We discover at last that life does not exist for the benefit of the idea, but that the idea, the institution, the rule, exists for the benefit of life, or, as the Gospel has it, “the Sabbath was made for man, not man for the Sabbath.”
As discussed below, Maxey would put this latter notion to the test in a clerical setting very soon after receiving his degree. And the spirit of revolution that marks his thesis would be expressed decades later in a line from his 1963 Mattachine lecture: “The time is present for the revolt of the sexually enslaved.”
After spending the early 1930s working with a theosophical group in California, Maxey entered the above-mentioned Berkeley schools. At the same time he pastored an Episcopal church in San Leandro, being ordained a deacon a month before receiving his degrees. One newspaper wrote at the time, “His church started with nine communicants a year ago and now numbers 80 families.” And a teacher at PSR wrote that Maxey was “a man of superior mental abilities, faithful to all his obligations, gracious in manner, in fact a gentleman and a man of culture.”
But Maxey had displayed enough capriciousness that his bishop in Los Angeles remarked on his “apparent lack of stability.” While not questioning his moral and intellectual aptitude, the bishop suspected, quite presciently, “whether, when ordained, [Maxey] will stick with any degree of permanence.”
Married Strife and Working Life
On July 4, 1936, two months after receiving his degrees, Maxey married. His wife, Elizabeth Atkins Ashburner Ruggles, the widow of an Episcopal minister, came from a prominent Philadelphia family and had founded several business colleges. The wedding, taking place in Washington, D.C., was in a sense an elopement. Bay Area newspapers reported that Maxey had excused his absence from All Saints’ in oddly conflicting ways: the impending death of his grandmother, a trip to Los Angeles to retrieve furniture.
On August 3, Maxey asked to be deposed from the ministry. His request may have stemmed from something as simple—or complex—as a “bitter” and unprecedented split in the Ladies’ Auxiliary Guild involving “exclusion” of some women, as a newspaper put it.
On September 21, Maxey’s wife sued for annulment in Los Angeles on grounds of “fraud and deceit.”
The next day, Maxey said he’d file a counter-complaint contending Elizabeth’s actual age had been undisclosed until after their marriage. There is evidence the two never lived together and that all who knew Maxey had been surprised at the marriage. He said later that he allowed his wife to obtain an annulment so her pension might be restored.
About this time, Maxey apparently fell in with workers’ groups and proposed a non-denominational Christian Workers League. (A year later, he referred to the Catholic Worker movement, which was but three years old.) He claimed that having “pledged myself [to] the poor and down-and-outers” had cost him his church and was “the starting point of marital difficulties.”

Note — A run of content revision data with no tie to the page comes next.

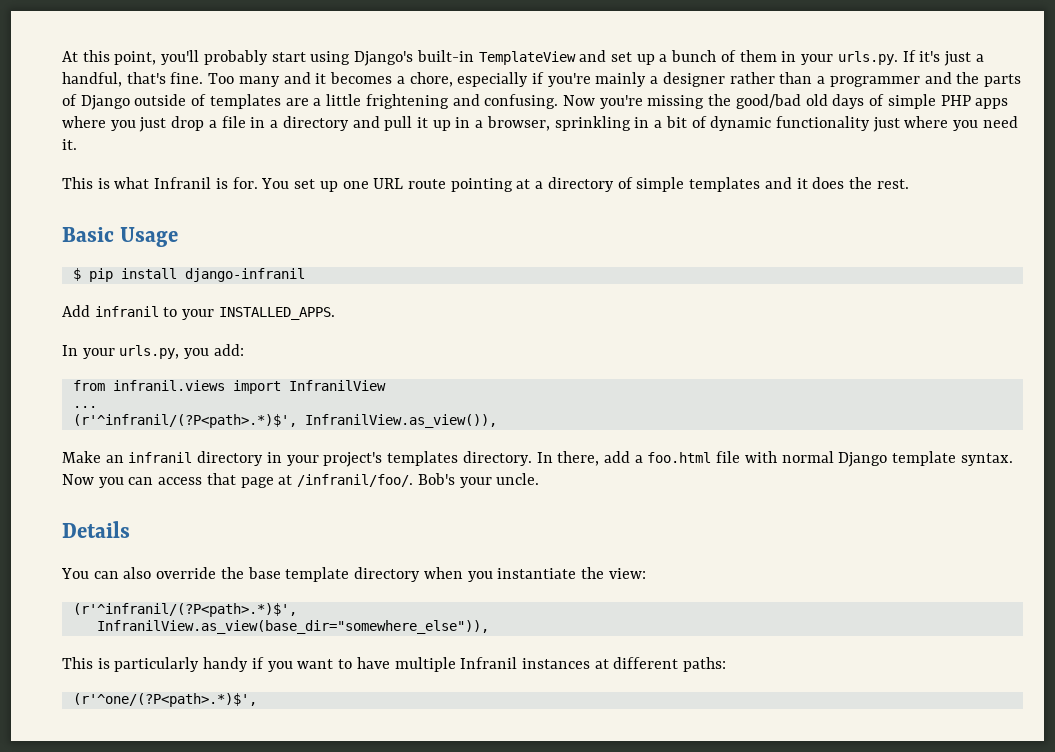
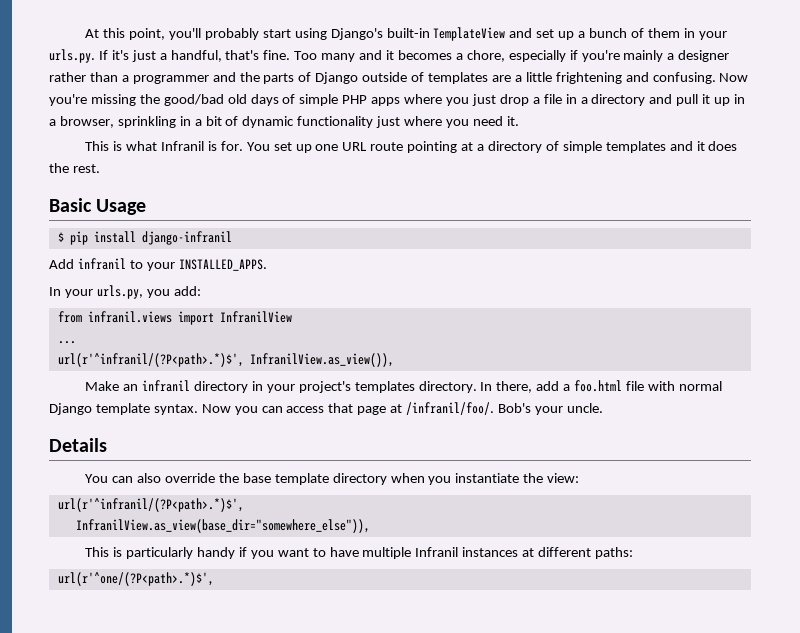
- (r'^infranil/(?P<path>.*)$', InfranilView.as_view()),
+ url(r'^infranil/(?P<path>.*)$', InfranilView.as_view()),
  You can also override the base template directory when you instantiate the view:
- (r'^infranil/(?P<path>.*)$',
+ url(r'^infranil/(?P<path>.*)$',
- (r'^one/(?P<path>.*)$',
+ url(r'^one/(?P<path>.*)$',

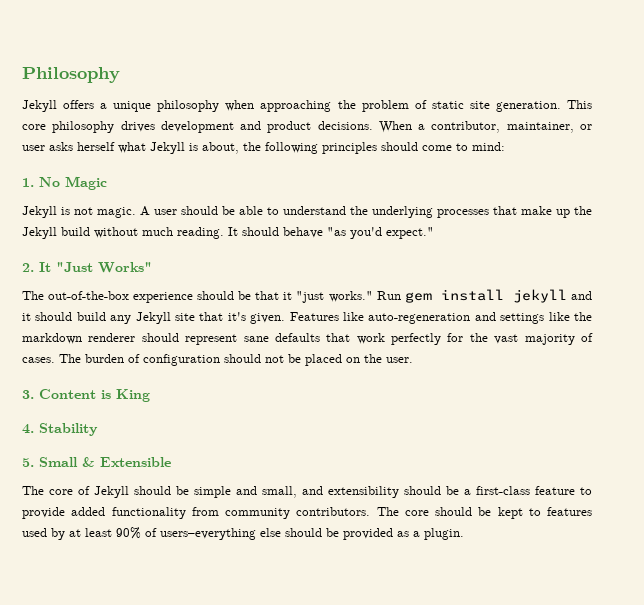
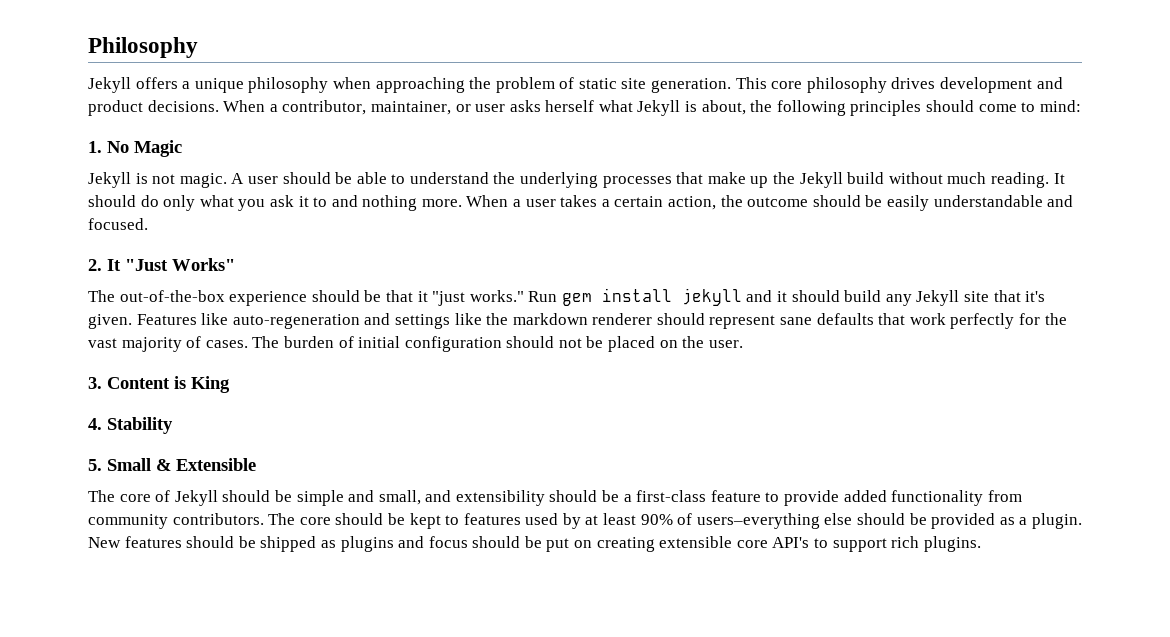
- It should behave "as you'd expect."
+ It should do only what you ask it to and nothing more. When a user takes a certain action, the outcome should be easily understandable and focused.
- The burden of configuration should not be placed on the user.
+ The burden of initial configuration should not be placed on the user.
+ New features should be shipped as plugins and focus should be put on creating extensible core API's to support rich plugins.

In October 1936 Maxey said he was teaching via the New-Deal Works Progress Administration, but he became otherwise employed within nine months, when in the summer of 1937, he traveled to Samoa, Auckland, Fiji, Sydney, Melbourne, Maui, and Honolulu as a waiter or steward on a cruise ship. He wrote that he’d joined a union “in order to get a look at the inside workings. The leaders are practically all members of the Communist Party in name or actually.”
Following this, he pastored a Congregational church in Lawndale, California, resigning in 1939, and again applying for work with the California State Relief Administration in San Francisco. He appears to have spent the next decade as a cleric with yet another Old Catholic fellowship, in Los Angeles, likely with a day job.
Universalism and the Mattachine
On 11 Sep 1949, Maxey was installed as minister of First Universalist Church of Los Angeles. By 1952, he felt comfortable enough to be living in the rectory with his lover, Robert Hernandez Deanda, a Fresno native.
In late 1950, the Mattachine Society was founded by Harry Hay, his lover Rudi Gernreich, Chuck Rowland, Bob Hull, and Hull’s lover Dale Jennings. Sometime prior to 1953, Maxey became a founding member of the group’s Foundation, hosting the organization’s first convention at First Universalist in April and May of that year. (At some point, Bob Hull became the church’s organist.) During the May assembly, the founders resigned in the face of calls for more transparency in the organization, which had operated stealthily from its inception. The founders also had opted to forgo democratic governance until a sense of direction for the Mattachine was obtained. They would recall the convention with some rancor.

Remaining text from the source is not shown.